→ **Work task**
In the listing below, the lines starting with the line with "FUEL LINE - BF" and going on through the line with "total: 1421.98 -> 690.65" are to be reproduced exactly, and only those.

→ **Records for this exercise**
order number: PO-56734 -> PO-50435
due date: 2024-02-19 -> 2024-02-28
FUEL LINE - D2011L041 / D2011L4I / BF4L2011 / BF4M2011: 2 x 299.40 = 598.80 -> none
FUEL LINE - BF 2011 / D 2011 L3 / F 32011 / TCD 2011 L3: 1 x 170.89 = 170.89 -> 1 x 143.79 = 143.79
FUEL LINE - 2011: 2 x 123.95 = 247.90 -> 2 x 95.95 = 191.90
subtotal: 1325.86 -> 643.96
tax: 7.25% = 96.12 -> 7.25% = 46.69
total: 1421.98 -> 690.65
==
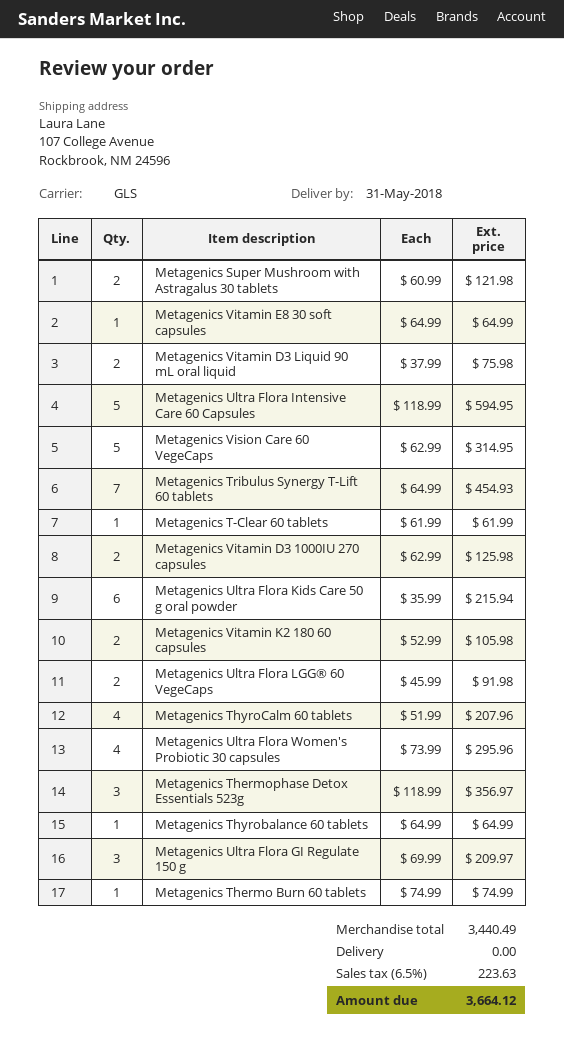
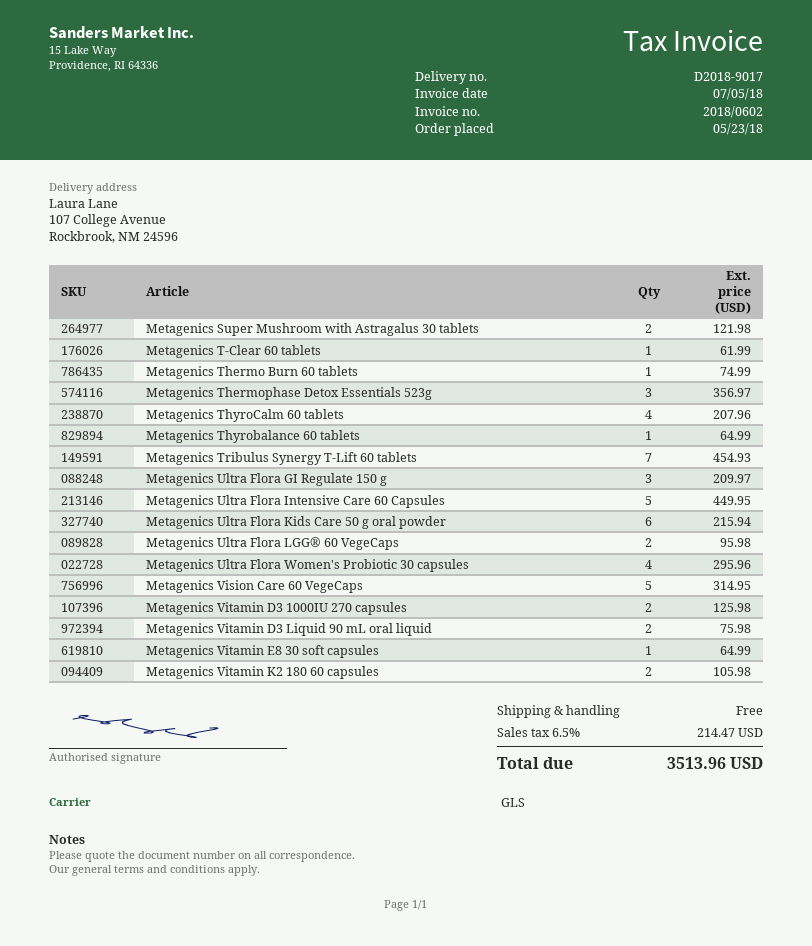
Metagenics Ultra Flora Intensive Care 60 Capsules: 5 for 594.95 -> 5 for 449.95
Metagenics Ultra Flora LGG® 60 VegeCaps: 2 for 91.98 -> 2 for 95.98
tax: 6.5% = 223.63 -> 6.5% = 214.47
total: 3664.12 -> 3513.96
==
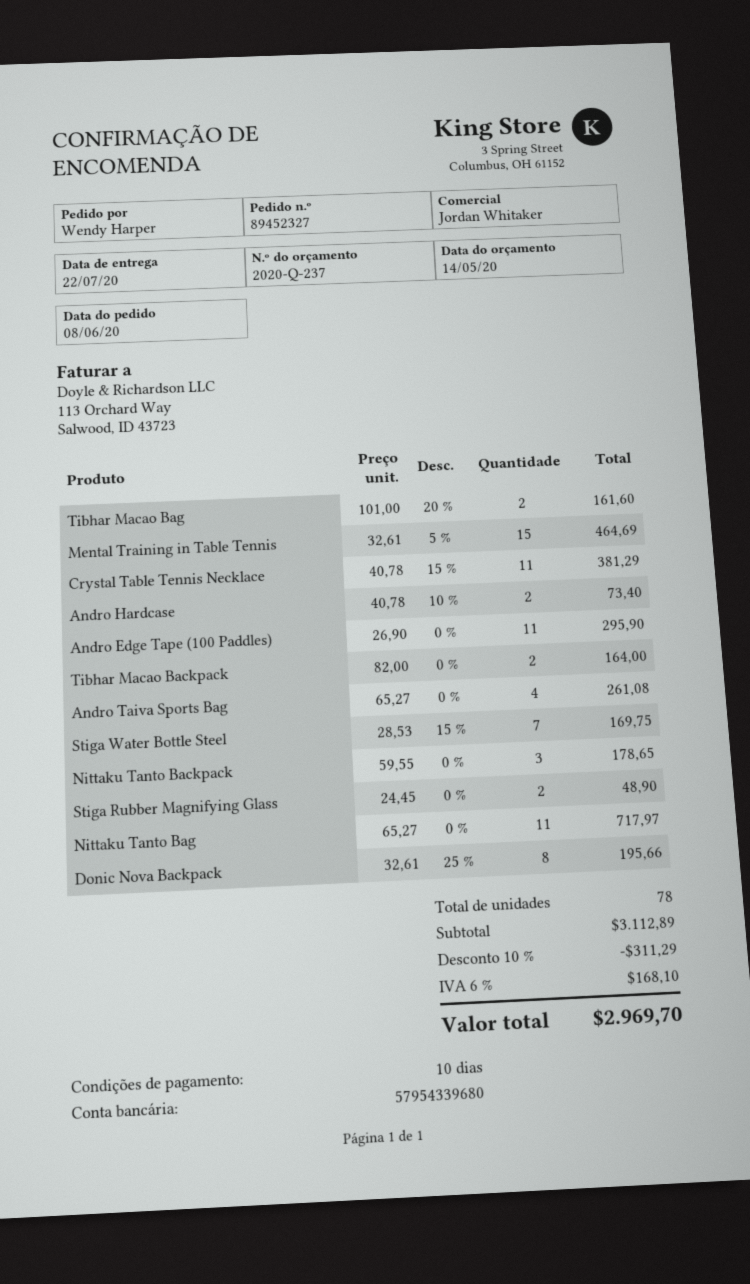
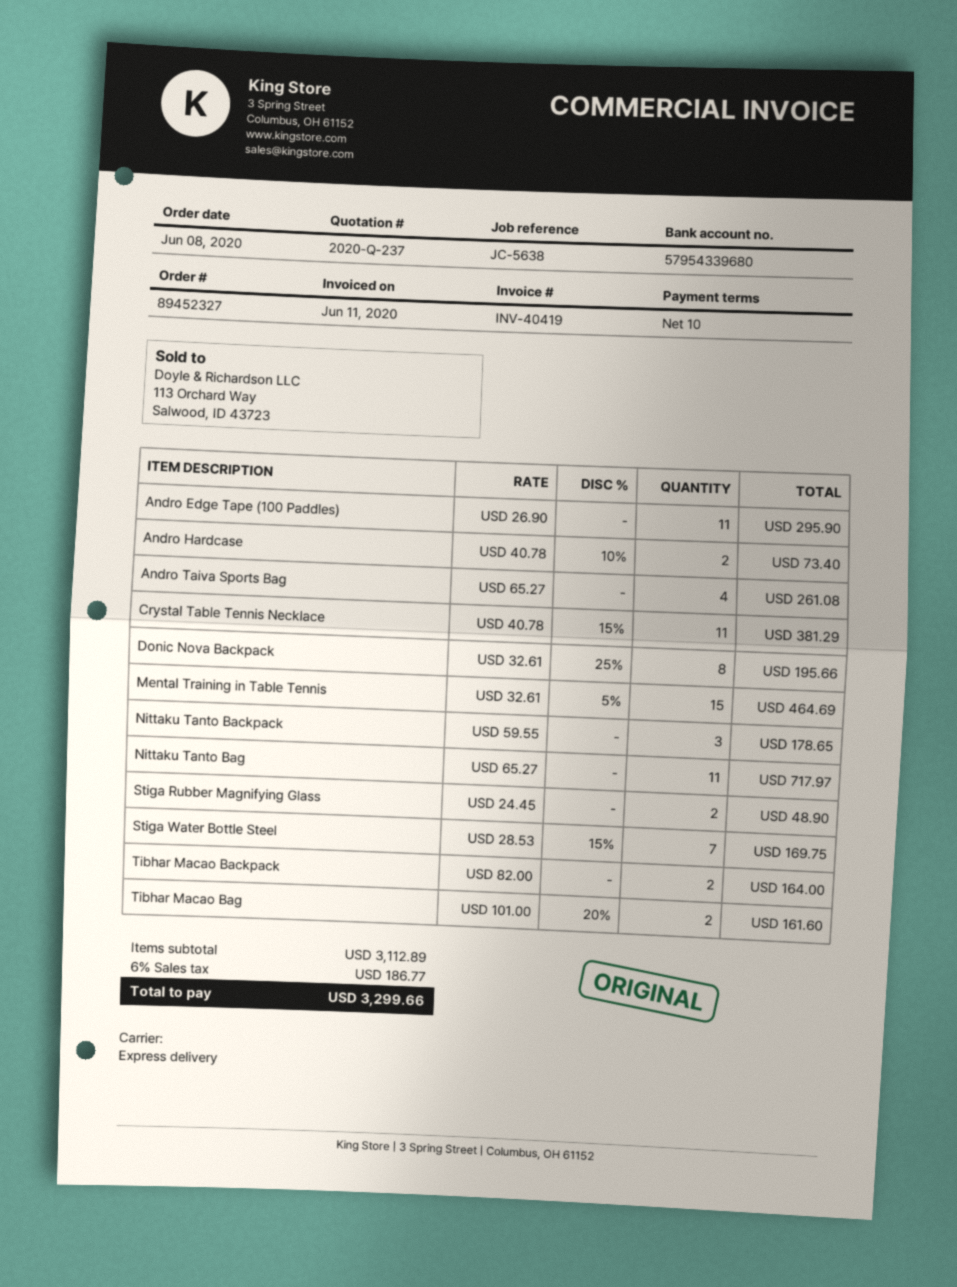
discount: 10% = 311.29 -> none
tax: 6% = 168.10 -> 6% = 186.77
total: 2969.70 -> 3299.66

→ **Answer to the exercise**
FUEL LINE - BF 2011 / D 2011 L3 / F 32011 / TCD 2011 L3: 1 x 170.89 = 170.89 -> 1 x 143.79 = 143.79
FUEL LINE - 2011: 2 x 123.95 = 247.90 -> 2 x 95.95 = 191.90
subtotal: 1325.86 -> 643.96
tax: 7.25% = 96.12 -> 7.25% = 46.69
total: 1421.98 -> 690.65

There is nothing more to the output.